The fixing legs 37 are formed respectively on opposite side walls (right and left walls in FIG. 8) of the spacer 15, and a lower end portion of each fixing leg 37 is bent outwardly into an L-shape. A fixing portion 39 of the fixing leg 37 is formed into a frame-like configuration having a through hole 41 (see FIG. 6). The spacer 15 is fitted on the front portion of the housing 13, with the elastic legs 27 of the housing 13 received respectively in the through holes 41 of the fixing portions 39. As shown in FIG. 6, the width of the through hole 41 is narrowed at its end portion to provide stoppers 43 of a stepped shape, and the stoppers 43 can engage the projections 31 of the elastic leg 27, respectively.
The spacer 15 is provisionally attached to the housing 13 as shown in FIG. 9, and more specifically the spacer 15 is attached to the front portion of the housing 13. In the provisionally-attached condition, each insertion plate 35 of the spacer 15 is inserted halfway into the associated receiving portion 21 in the housing 13, as shown in FIG. 9. In this condition, the insertion plate 35 does not reach the lances 19, so that the lances 19 can move toward the receiving portion 21.
In the provisionally-attached condition, the third and fourth retaining pawls 34 and 36, formed on the spacer 15, are retainingly engaged with the first and second retaining pawls 23 and 25 formed on the housing 13, so that the spacer 15 is kept retained relative to the housing 13, as shown in FIG. 11. In this condition, the elastic legs 27 of the housing 13 are received respectively in the through holes 41 of the fixing legs 37 of the spacer. In this condition, the projections 31 of each elastic leg 27 are spaced respectively from the stoppers 43 of the fixing leg 37, as shown in FIG. 11.

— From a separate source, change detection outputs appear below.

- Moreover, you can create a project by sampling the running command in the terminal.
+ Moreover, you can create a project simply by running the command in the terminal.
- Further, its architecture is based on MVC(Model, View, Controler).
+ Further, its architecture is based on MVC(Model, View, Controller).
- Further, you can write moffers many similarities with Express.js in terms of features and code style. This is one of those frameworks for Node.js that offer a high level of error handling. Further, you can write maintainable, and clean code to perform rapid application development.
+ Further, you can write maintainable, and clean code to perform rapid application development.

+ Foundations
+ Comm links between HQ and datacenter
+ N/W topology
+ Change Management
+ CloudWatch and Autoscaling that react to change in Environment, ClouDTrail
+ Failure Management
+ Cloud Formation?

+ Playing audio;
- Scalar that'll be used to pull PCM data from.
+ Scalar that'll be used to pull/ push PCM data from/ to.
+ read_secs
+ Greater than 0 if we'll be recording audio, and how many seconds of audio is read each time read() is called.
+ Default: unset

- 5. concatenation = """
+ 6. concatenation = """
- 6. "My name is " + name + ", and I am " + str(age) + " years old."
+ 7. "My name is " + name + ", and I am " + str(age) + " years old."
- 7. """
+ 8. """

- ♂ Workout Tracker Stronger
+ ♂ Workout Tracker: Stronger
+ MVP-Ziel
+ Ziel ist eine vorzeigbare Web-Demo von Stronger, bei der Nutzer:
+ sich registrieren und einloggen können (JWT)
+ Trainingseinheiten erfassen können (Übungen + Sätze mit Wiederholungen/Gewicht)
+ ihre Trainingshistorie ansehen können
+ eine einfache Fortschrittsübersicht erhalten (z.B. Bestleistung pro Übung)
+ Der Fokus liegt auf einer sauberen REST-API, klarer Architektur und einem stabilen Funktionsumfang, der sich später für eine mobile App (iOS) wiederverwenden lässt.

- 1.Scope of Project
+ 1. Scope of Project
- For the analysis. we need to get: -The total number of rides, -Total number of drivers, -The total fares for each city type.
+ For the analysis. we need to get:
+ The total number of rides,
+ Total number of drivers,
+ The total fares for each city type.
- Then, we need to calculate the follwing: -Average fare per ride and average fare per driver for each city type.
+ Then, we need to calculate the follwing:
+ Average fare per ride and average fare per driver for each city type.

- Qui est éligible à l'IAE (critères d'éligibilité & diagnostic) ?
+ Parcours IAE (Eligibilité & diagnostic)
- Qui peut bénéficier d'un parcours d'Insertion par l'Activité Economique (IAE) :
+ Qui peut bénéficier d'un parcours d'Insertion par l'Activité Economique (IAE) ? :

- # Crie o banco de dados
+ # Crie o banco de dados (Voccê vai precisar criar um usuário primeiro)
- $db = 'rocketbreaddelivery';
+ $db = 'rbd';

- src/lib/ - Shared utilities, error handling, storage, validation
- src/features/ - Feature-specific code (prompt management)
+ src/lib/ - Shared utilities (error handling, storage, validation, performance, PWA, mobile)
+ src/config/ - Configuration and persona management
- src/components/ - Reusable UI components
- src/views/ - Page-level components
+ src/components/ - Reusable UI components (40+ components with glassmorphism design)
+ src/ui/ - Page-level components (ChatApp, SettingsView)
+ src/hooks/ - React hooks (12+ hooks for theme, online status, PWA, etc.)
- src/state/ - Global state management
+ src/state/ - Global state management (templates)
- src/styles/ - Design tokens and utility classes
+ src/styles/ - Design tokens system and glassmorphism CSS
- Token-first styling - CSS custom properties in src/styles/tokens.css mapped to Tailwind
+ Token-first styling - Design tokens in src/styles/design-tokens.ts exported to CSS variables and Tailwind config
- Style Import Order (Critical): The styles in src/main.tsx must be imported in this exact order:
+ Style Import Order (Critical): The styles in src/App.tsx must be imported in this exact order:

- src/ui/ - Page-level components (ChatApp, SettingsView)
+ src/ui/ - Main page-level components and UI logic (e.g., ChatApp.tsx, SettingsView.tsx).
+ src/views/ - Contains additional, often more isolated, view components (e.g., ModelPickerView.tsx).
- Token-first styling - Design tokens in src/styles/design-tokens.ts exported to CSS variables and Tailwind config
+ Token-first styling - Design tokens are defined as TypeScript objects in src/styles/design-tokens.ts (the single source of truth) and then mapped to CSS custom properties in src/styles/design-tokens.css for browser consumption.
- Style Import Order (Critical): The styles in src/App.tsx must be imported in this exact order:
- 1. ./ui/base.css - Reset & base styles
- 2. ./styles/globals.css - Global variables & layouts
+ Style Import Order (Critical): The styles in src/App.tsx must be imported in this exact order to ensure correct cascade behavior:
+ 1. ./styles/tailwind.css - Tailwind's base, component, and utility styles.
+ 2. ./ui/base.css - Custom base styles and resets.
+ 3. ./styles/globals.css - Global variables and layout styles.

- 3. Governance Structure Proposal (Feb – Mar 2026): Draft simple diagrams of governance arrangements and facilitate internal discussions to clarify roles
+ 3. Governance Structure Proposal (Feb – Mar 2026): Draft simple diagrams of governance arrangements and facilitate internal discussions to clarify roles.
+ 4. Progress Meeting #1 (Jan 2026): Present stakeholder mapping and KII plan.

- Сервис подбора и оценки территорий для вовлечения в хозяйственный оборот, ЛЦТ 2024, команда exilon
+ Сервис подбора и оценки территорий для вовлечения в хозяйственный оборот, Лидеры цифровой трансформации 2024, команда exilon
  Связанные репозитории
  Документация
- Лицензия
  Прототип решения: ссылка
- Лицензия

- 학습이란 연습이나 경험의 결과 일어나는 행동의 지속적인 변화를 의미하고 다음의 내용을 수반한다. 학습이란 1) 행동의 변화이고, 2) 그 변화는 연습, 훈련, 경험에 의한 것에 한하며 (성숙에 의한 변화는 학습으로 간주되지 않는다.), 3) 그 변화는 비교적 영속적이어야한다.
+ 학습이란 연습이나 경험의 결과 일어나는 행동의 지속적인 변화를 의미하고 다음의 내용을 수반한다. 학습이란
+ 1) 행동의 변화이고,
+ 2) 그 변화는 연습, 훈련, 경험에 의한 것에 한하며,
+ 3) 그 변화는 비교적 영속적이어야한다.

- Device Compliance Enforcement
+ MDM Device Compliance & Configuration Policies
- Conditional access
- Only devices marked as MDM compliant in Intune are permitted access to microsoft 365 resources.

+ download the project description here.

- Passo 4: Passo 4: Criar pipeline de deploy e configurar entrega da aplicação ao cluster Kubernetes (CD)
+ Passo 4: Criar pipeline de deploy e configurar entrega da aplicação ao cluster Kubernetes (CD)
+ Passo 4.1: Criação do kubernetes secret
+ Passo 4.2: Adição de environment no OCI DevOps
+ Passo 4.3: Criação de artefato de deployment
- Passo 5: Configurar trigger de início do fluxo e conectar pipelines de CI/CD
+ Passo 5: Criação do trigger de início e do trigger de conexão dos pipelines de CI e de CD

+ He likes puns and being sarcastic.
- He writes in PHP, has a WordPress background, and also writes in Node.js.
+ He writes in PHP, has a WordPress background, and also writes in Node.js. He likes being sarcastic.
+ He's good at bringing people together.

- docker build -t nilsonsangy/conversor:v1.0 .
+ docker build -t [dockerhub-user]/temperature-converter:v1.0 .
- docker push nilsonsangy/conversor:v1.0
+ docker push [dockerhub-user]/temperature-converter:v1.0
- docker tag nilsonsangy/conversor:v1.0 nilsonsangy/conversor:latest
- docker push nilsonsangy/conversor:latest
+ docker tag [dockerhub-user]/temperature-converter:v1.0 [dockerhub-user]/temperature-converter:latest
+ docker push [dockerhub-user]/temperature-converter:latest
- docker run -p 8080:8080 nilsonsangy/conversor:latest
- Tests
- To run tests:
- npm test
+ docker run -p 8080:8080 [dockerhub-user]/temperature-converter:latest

In this condition, the terminals 51 are mounted on the housing 13, as shown in FIG. 2. When the terminal 51 is inserted into the terminal receiving chamber 17 from the rear end (right side in FIG. 2) of the housing 13, the lance 19 is once moved into the receiving portion 21, and when the terminal 51 is inserted into a predetermined position, the lance 19 is elastically restored, and its pawl portion 19a is engaged in a retaining hole 51a in the terminal 51, thereby retaining the terminal 51 against withdrawal. Therefore, when the terminal 51 is completely retained, the lance 19 is held out of the receiving portion 21.
In this condition of the opposed-contact connector 11, the stoppers 43 are kept in a provisionally-retained condition. In the provisionally-retained condition, when the spacer 15 is pushed toward the housing 13, the fourth retaining pawl 36 of the spacer 15 slides past the second retaining pawl 25 of the housing 13, so that the opposed-contact connector 11 is brought into a condition shown in FIG. 1. After the retaining engagement of the fourth retaining pawl 36 with the second retaining pawl 25 is released, the stoppers 43, formed on each fixing portion 39 of the spacer, engage the projections 31 of the elastic leg 27. Accordingly, the spacer 15 is prevented from further sliding movement, and therefore is held in a provisionally-retained condition.
In this provisionally-retained condition, a contact 53 of the terminal 51 is received within the hood portion 33 of the spacer 15, as shown in FIG. 2. If the terminal 51 is in an incompletely-retained condition during the sliding movement of the spacer 15 into this provisionally-retained condition, the lance 19 is kept projected into the receiving portion 21 as indicated in broken lines in FIG. 10, and the insertion plate 35 of the spacer 15 abuts against the lance 19, so that the spacer 15 is prevented from advancing. Therefore, the incompletely-retained condition of the terminal 51 is detected.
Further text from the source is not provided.